TBMM Eski Başkanı İsmail Kahraman, CHP’li Özgür Özel’in “mahrem görüntüleri gizlice çekerek paylaşması” nedeniyle Ankara Cumhuriyet Başsavcılığı’na şikâyette bulunarak Özel’in “kamu görevlisine hakaret, iftira, işyeri dokunulmazlığını ihlal, özel hayatın gizliliğini ihlal ve Devletin kurum ve organlarını aşağılama” suçlarından yargılanmasını talep etmişti.

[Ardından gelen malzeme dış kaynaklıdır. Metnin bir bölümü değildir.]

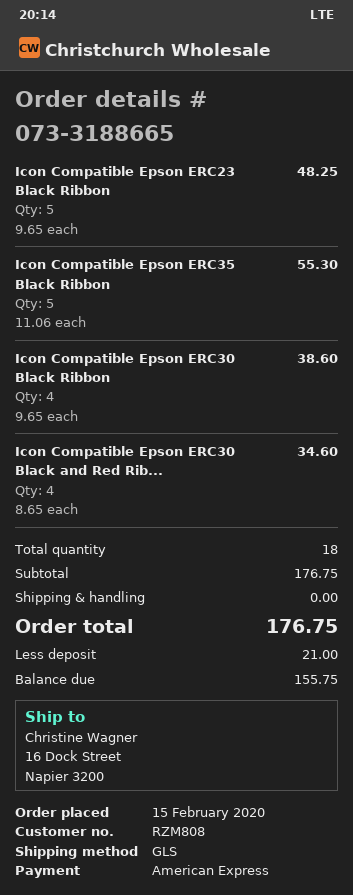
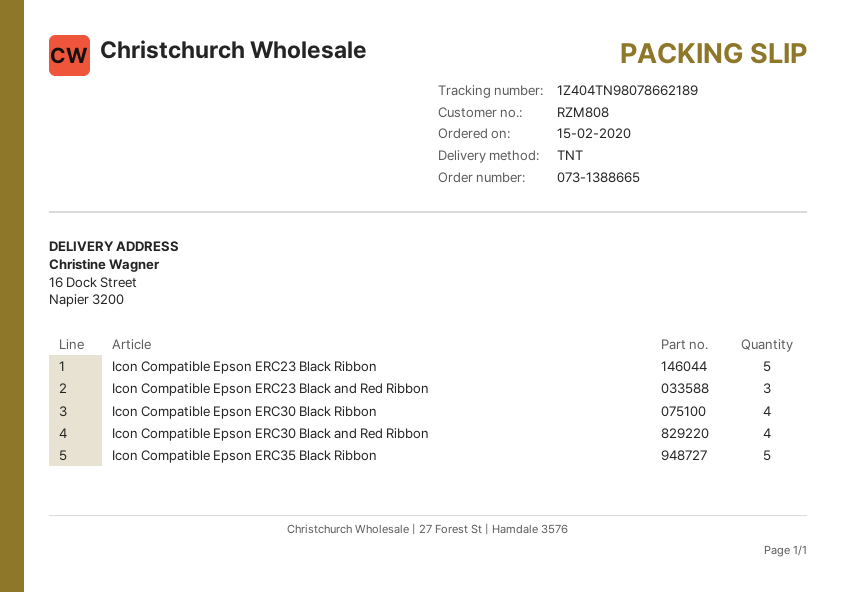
order number: 073-3188665 -> 073-1388665
shipping method: GLS -> TNT
Icon Compatible Epson ERC23 Black and Red Ribbon: none -> 3

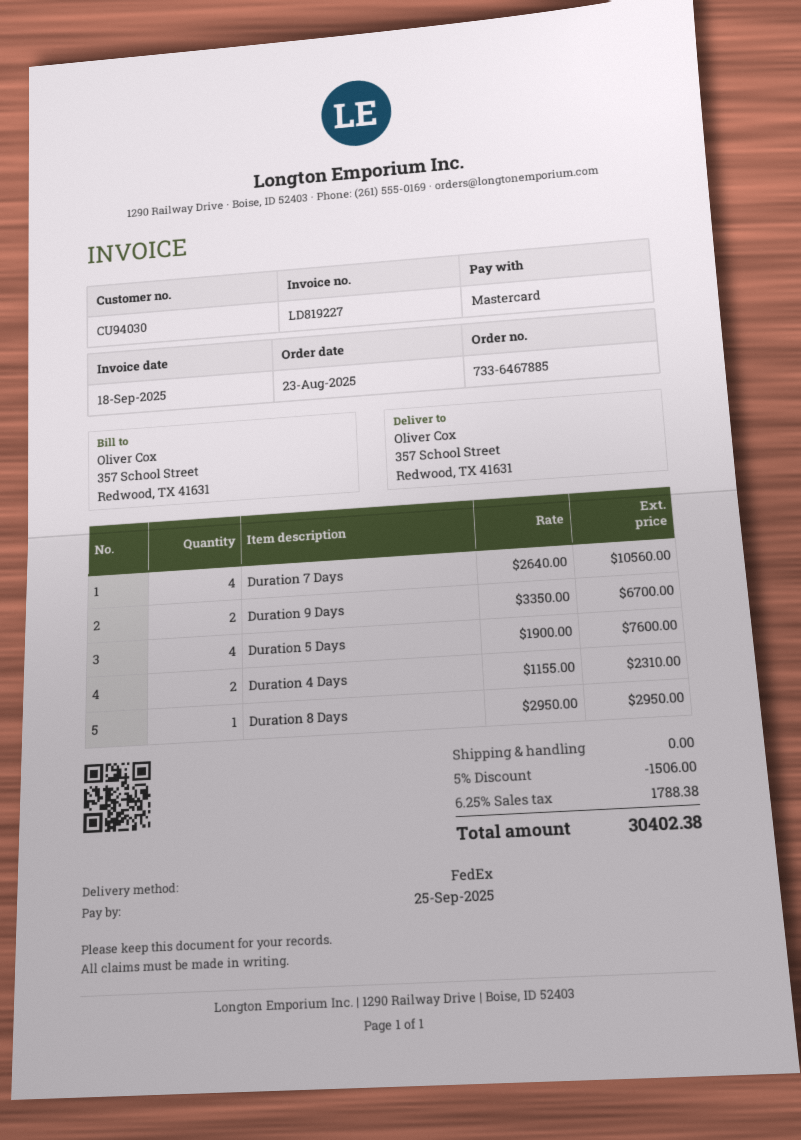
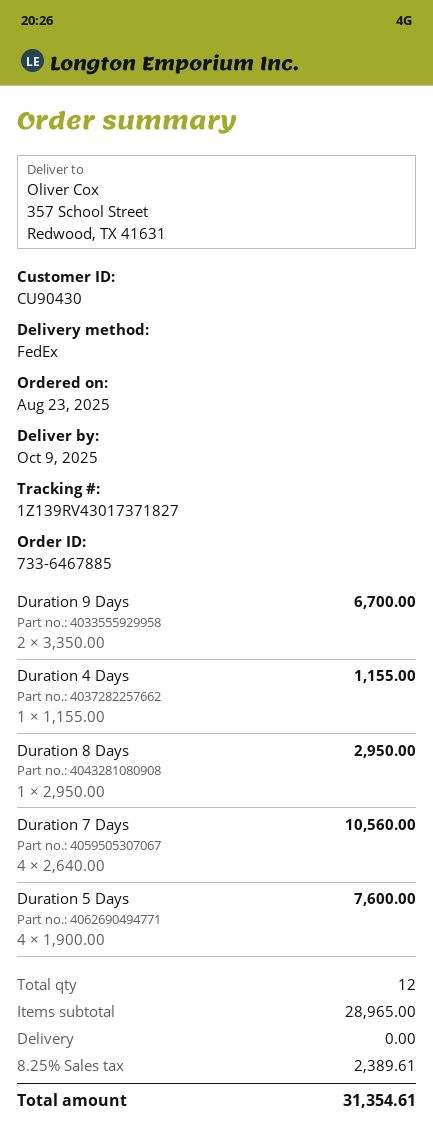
customer number: CU94030 -> CU90430
Duration 4 Days: 2 x 1155.00 = 2310.00 -> 1 x 1155.00 = 1155.00
discount: 5% = 1506.00 -> none
tax: 6.25% = 1788.38 -> 8.25% = 2389.61
total: 30402.38 -> 31354.61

Özel’in avukatı Hüseyin Can Güner ise mahkemede, açıklamaların, yasama sorumsuzluğu kapsamında kaldığı ve denetim faaliyetinden ibaret olduğunu; yazılı ve sözlü soru önergelerine de konu edildiğini belirtti.
Kahraman’ın yanı sıra oğlu Mehmet Fatih Kahraman’ın da şikayetçi olduğu soruşturmada Ankara Cumhuriyet Başsavcılığı yaklaşık 1,5 yıl sonra isnat edilen tüm suçlar yönünden kovuşturmaya yer olmadığına karar verdi.
Kararda, AİHM kararlarına atıfla Özel’in açıklamalarının ağır eleştiri olduğu ve hakaret suçunun unsurlarının oluşmadığı kaydedilirken, manevi tazminat talebinin de reddedildiği anımsatıldı.
Ayrıca söz konusu odanın Başkanlık Divanı üyeleri ve grup başkanvekillerince kullanılıyor olması nedeniyle özel hayatın gizliliğinin ve işyeri dokunulmazlığının ihlal edilmediği, açıklamaların ve görüntülerin Kahraman’a yönelik olması nedeniyle de “devletin kurum ve organlarını aşağılama” suçunun da oluşmadığı gerekçesine yer verildi.